> [What you should do]
Compute how many lines below contain the word "website" and respond with that number only.

> [Dataset]
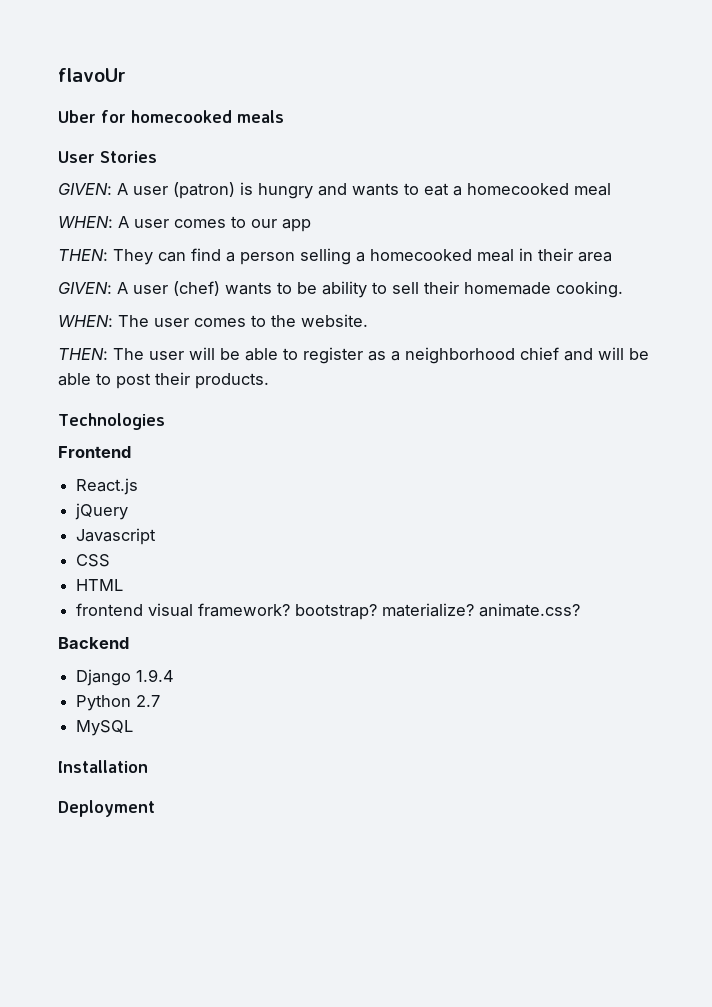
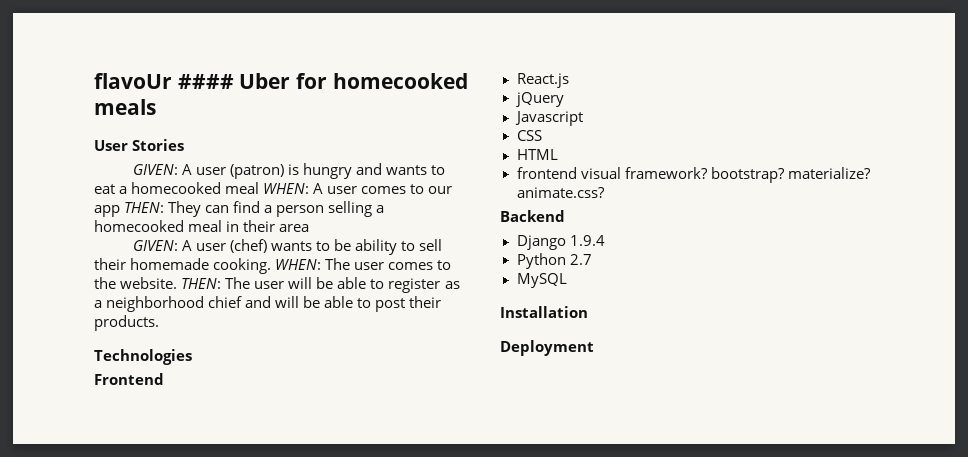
- flavoUr
- Uber for homecooked meals
+ flavoUr #### Uber for homecooked meals
- GIVEN: A user (patron) is hungry and wants to eat a homecooked meal
- WHEN: A user comes to our app
- THEN: They can find a person selling a homecooked meal in their area
+ GIVEN: A user (patron) is hungry and wants to eat a homecooked meal WHEN: A user comes to our app THEN: They can find a person selling a homecooked meal in their area
- GIVEN: A user (chef) wants to be ability to sell their homemade cooking.
- WHEN: The user comes to the website.
- THEN: The user will be able to register as a neighborhood chief and will be able to post their products.
+ GIVEN: A user (chef) wants to be ability to sell their homemade cooking. WHEN: The user comes to the website. THEN: The user will be able to register as a neighborhood chief and will be able to post their products.

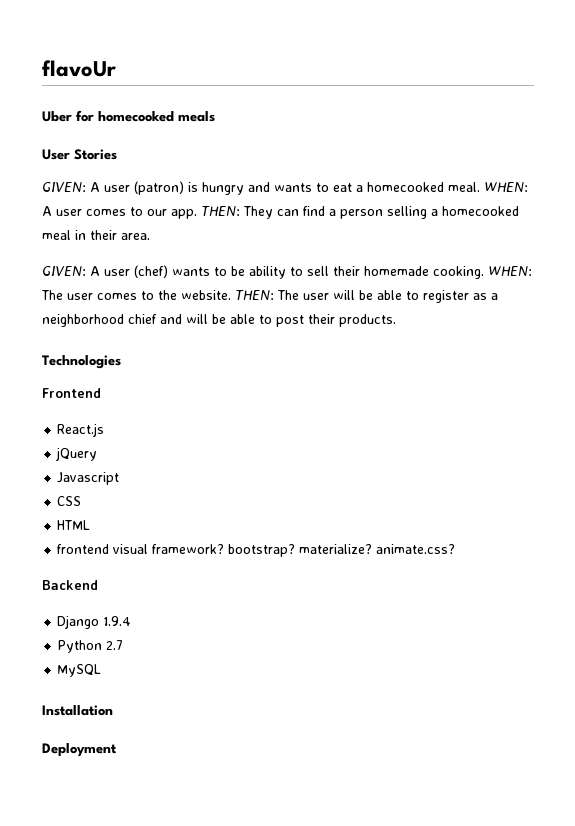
- flavoUr #### Uber for homecooked meals
+ flavoUr
+ Uber for homecooked meals
- GIVEN: A user (patron) is hungry and wants to eat a homecooked meal WHEN: A user comes to our app THEN: They can find a person selling a homecooked meal in their area
+ GIVEN: A user (patron) is hungry and wants to eat a homecooked meal. WHEN: A user comes to our app. THEN: They can find a person selling a homecooked meal in their area.

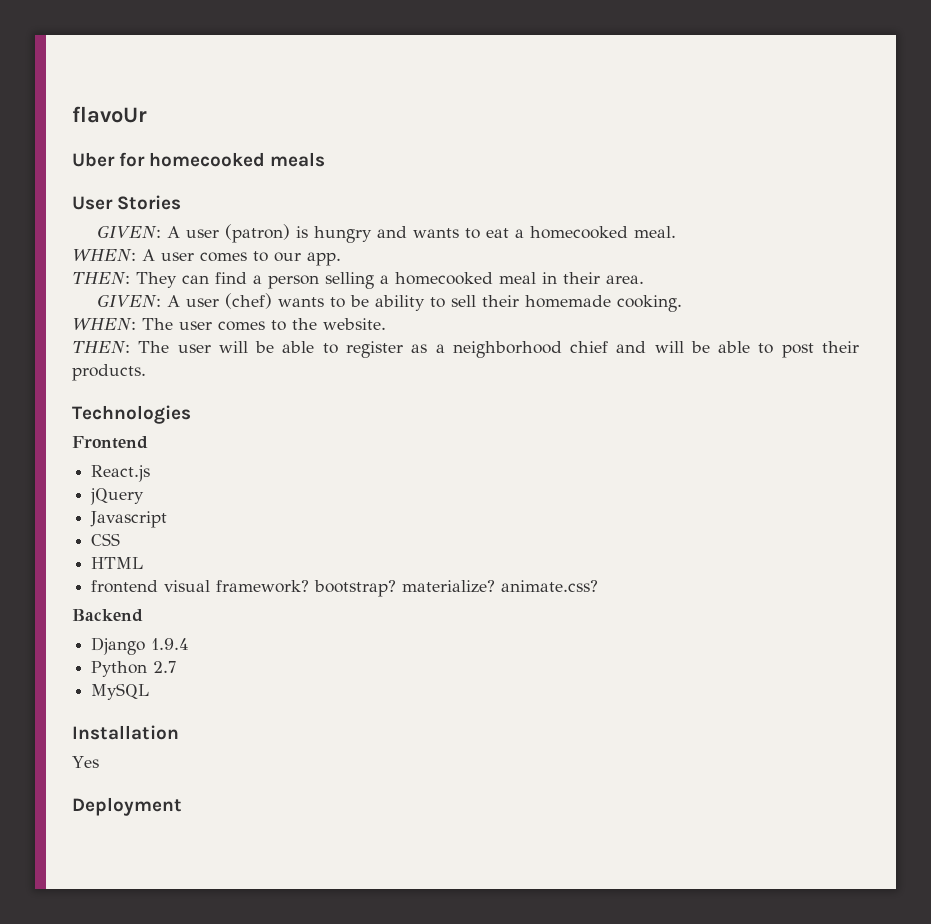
- GIVEN: A user (patron) is hungry and wants to eat a homecooked meal. WHEN: A user comes to our app. THEN: They can find a person selling a homecooked meal in their area.
+ GIVEN: A user (patron) is hungry and wants to eat a homecooked meal.
+ WHEN: A user comes to our app.
+ THEN: They can find a person selling a homecooked meal in their area.
- GIVEN: A user (chef) wants to be ability to sell their homemade cooking. WHEN: The user comes to the website. THEN: The user will be able to register as a neighborhood chief and will be able to post their products.
+ GIVEN: A user (chef) wants to be ability to sell their homemade cooking.
+ WHEN: The user comes to the website.
+ THEN: The user will be able to register as a neighborhood chief and will be able to post their products.
+ Yes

> [Output for this exercise]
4